Hello,
We (at Kalray) have some difficulties during initialization of a
remoteproc device, and there seem to have no clean way (at least not one
we know of) out of this problem.
We need vring defined in the resource table to be completely initialized
before the remoteproc device is started. By completely initialized I
mean that the vring device address defined in resource table shall be
changed from 0xff..ff to a proper address. Currently the remote device
is started before the initialization has completed, which creates a race
condition between Linux and the remoteproc device. (We have a particular
architecture in which the processor running Linux is the same as the
embedded processor, this is why this problem happens in our case but
probably not when the processor running Linux is much faster than the
embedded processor).
Our best attempt up to now is to configure the virtio ring sooner i.e
during subdevice preparation instead of subdevice start.

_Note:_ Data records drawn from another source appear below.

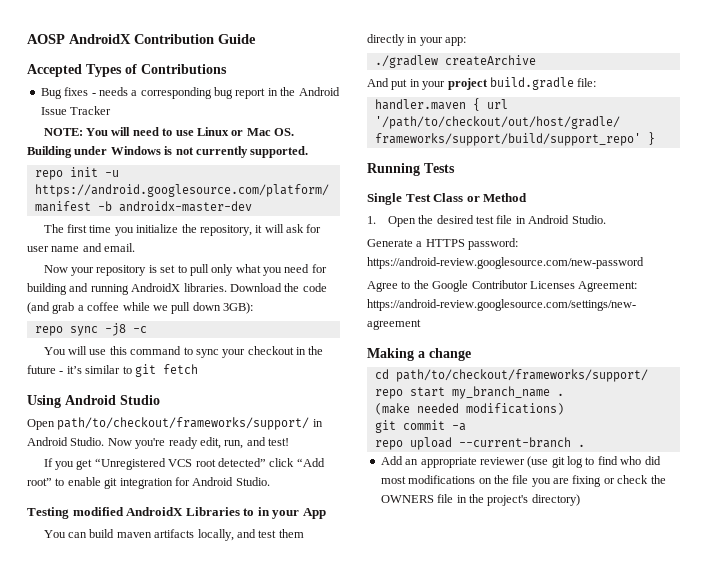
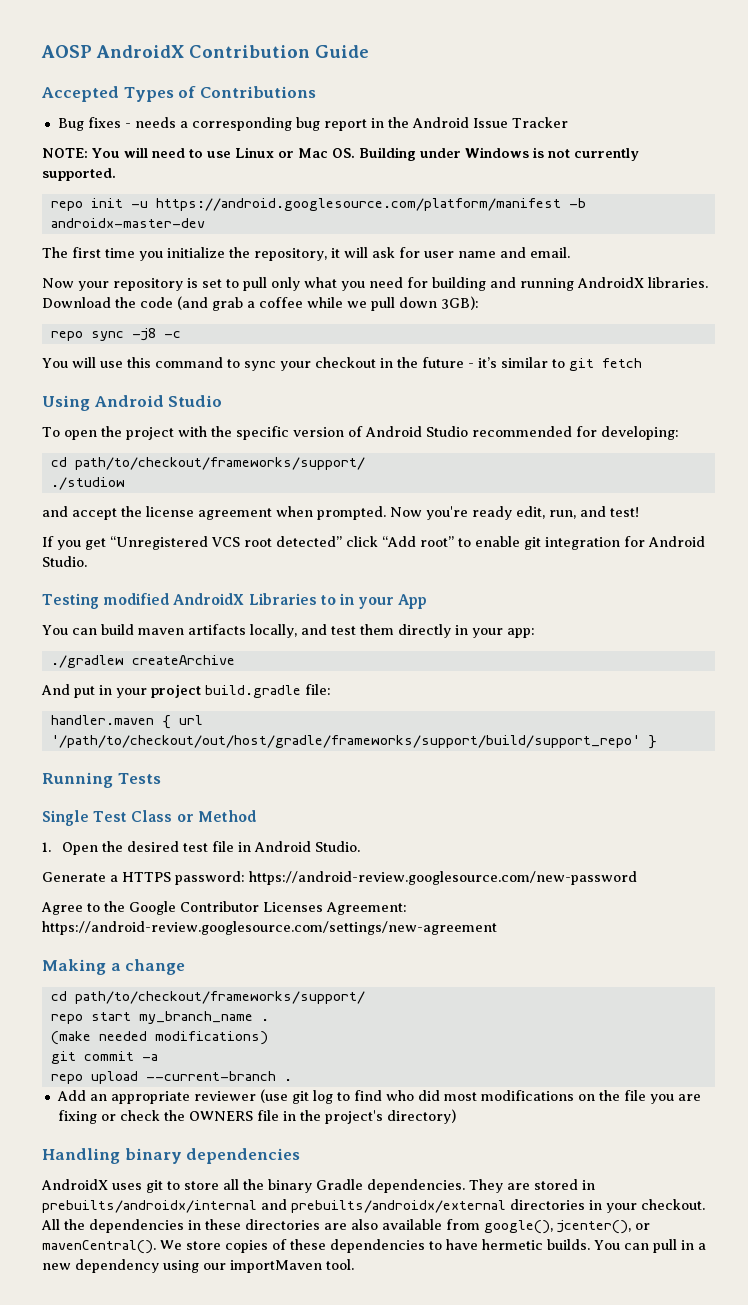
- Open path/to/checkout/frameworks/support/ in Android Studio.
+ To open the project with the specific version of Android Studio recommended for developing:
+ cd path/to/checkout/frameworks/support/
+ ./studiow
+ and accept the license agreement when prompted.
+ Handling binary dependencies
+ AndroidX uses git to store all the binary Gradle dependencies. They are stored in prebuilts/androidx/internal and prebuilts/androidx/external directories in your checkout. All the dependencies in these directories are also available from google(), jcenter(), or mavenCentral(). We store copies of these dependencies to have hermetic builds. You can pull in a new dependency using our importMaven tool.

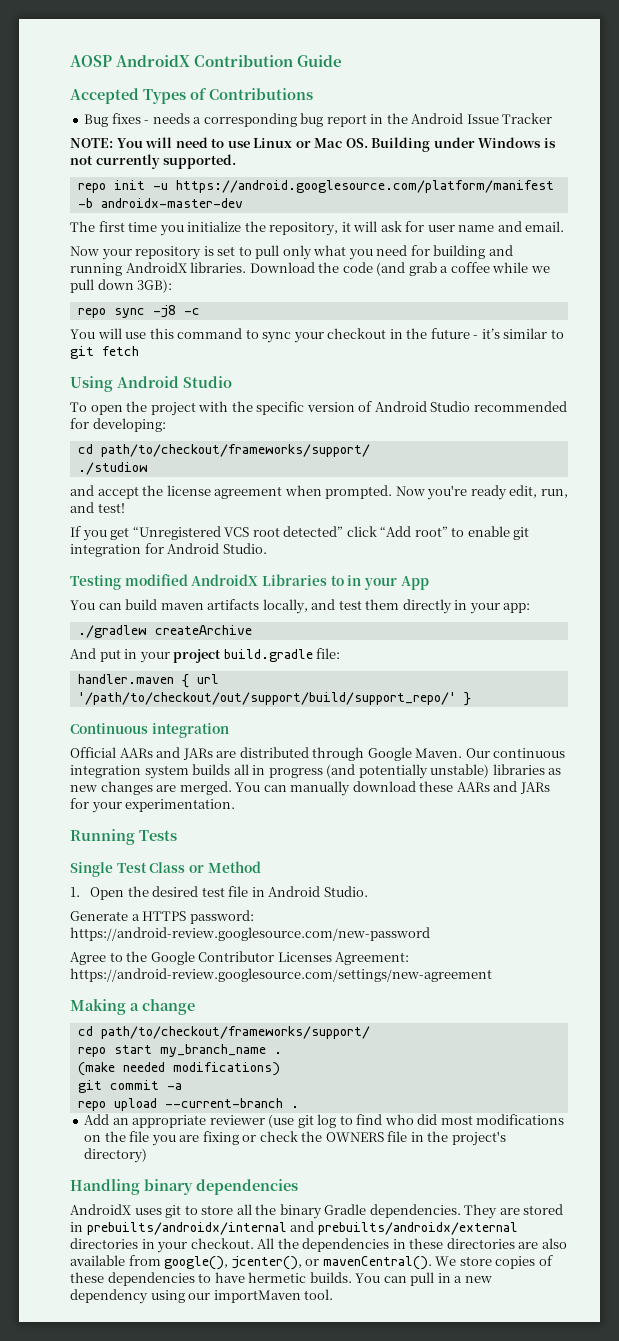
- handler.maven { url '/path/to/checkout/out/host/gradle/frameworks/support/build/support_repo' }
+ handler.maven { url '/path/to/checkout/out/support/build/support_repo/' }
+ Continuous integration
+ Official AARs and JARs are distributed through Google Maven. Our continuous integration system builds all in progress (and potentially unstable) libraries as new changes are merged. You can manually download these AARs and JARs for your experimentation.

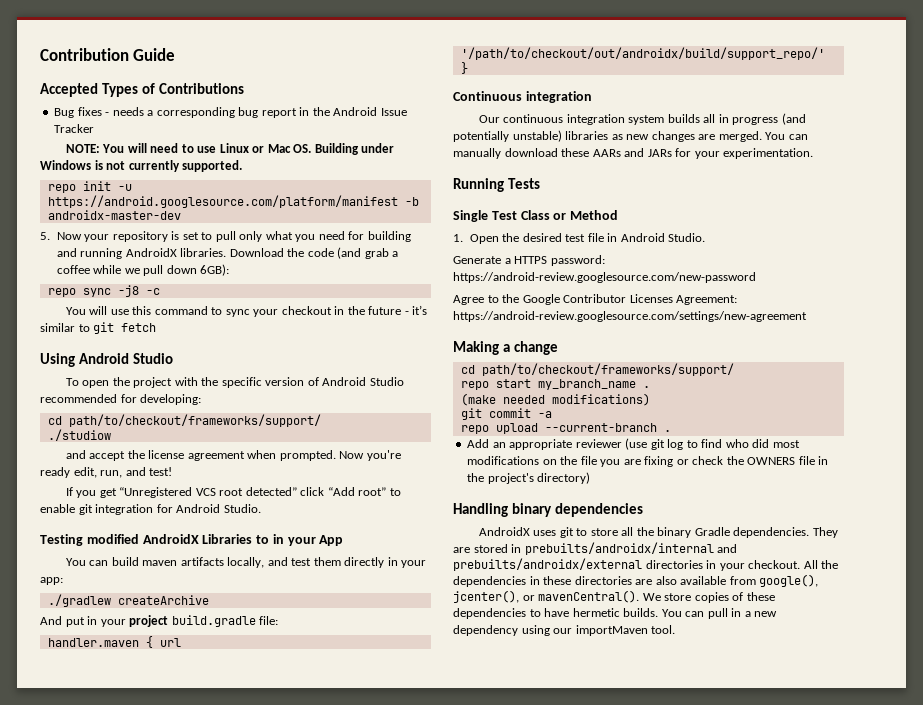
- AOSP AndroidX Contribution Guide
+ Contribution Guide
- The first time you initialize the repository, it will ask for user name and email.
- Now your repository is set to pull only what you need for building and running AndroidX libraries.
+ 5. Now your repository is set to pull only what you need for building and running AndroidX libraries.
- Download the code (and grab a coffee while we pull down 3GB):
+ Download the code (and grab a coffee while we pull down 6GB):
- handler.maven { url '/path/to/checkout/out/support/build/support_repo/' }
+ handler.maven { url '/path/to/checkout/out/androidx/build/support_repo/' }
- Official AARs and JARs are distributed through Google Maven.

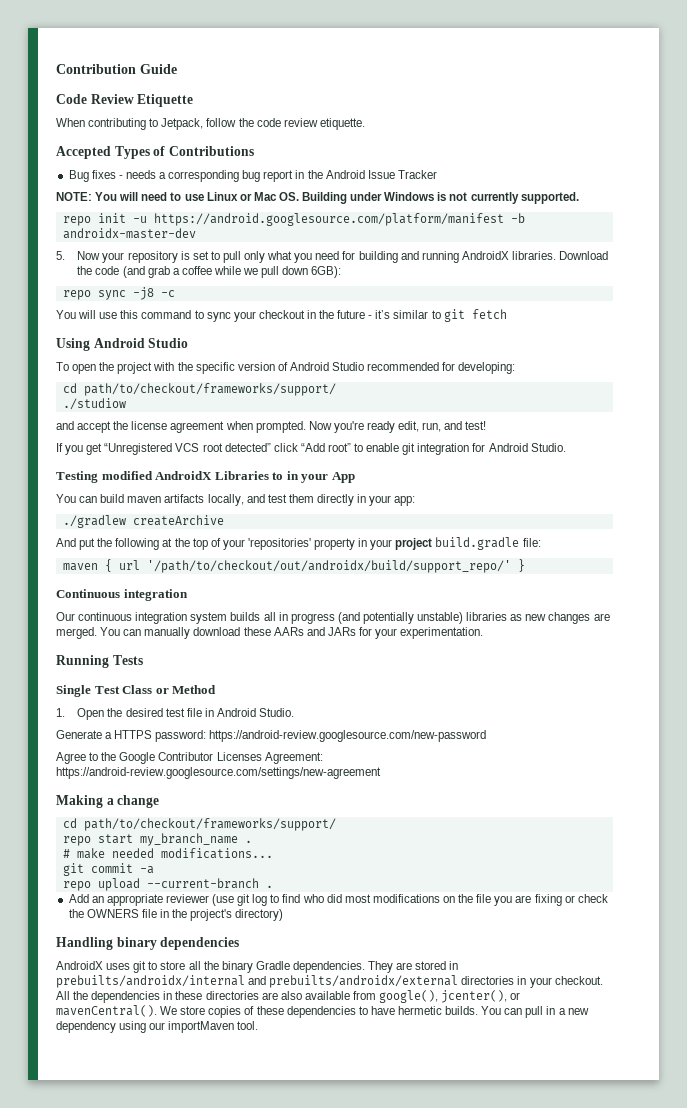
+ Code Review Etiquette
+ When contributing to Jetpack, follow the code review etiquette.
- And put in your project build.gradle file:
+ And put the following at the top of your 'repositories' property in your project build.gradle file:
- handler.maven { url '/path/to/checkout/out/androidx/build/support_repo/' }
+ maven { url '/path/to/checkout/out/androidx/build/support_repo/' }
- (make needed modifications)
+ # make needed modifications...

i.e. in rproc_handle_vdev change code from
rvdev->subdev.start = rproc_vdev_do_start;
to
/* da field in vring must be initialized before powering up
* the remoterproc, or else race condition may occur.
* Indeed the remoteproc may read it before it has been initialized.
*/
rvdev->subdev.prepare = rproc_vdev_do_start;
This works but it has undesired side effects. In particular some
notifications are sent (the remote proc kick function is being called),
but since the remote CPU has not been started yet we are not able to
handle them, thus we simply ignore them if the state of the remote proc
is not RUNNING.
At least this seems to solve our problem, but this is a particularly
unpleasant way of solving the problem, in particular it might impact the
existing remoteproc devices. Do you have any suggestion on some cleaner
to way to solve this problem?
FYI, here is our arch specific remote proc implementation:
https://github.com/kalray/linux_coolidge/blob/coolidge/drivers/remoteproc/kvx_remoteproc.c
PS: there seem to be a similar problem when the remote device is being
stopped. The vring buffer are destroyed and only after is the remote
proc device stopped. There is once again a race condition as the remote
proc device might try to access the vring after their destruction by the
host. Proposed change is as follow:
In rproc_handle_vdev change code from
rvdev->subdev.stop = rproc_vdev_do_stop;
to
rvdev->subdev.unprepare = rproc_vdev_do_stop;
Note this change has much less impact on existing remote proc and is
symmetric to the previous change thus it might make it sound more logical
PS2: I guess that this issue never showed up before because most other
use cases are using fixed addresses in the resource tables and not
dynamically allocated ones at runtime.
Regards,
--
Yann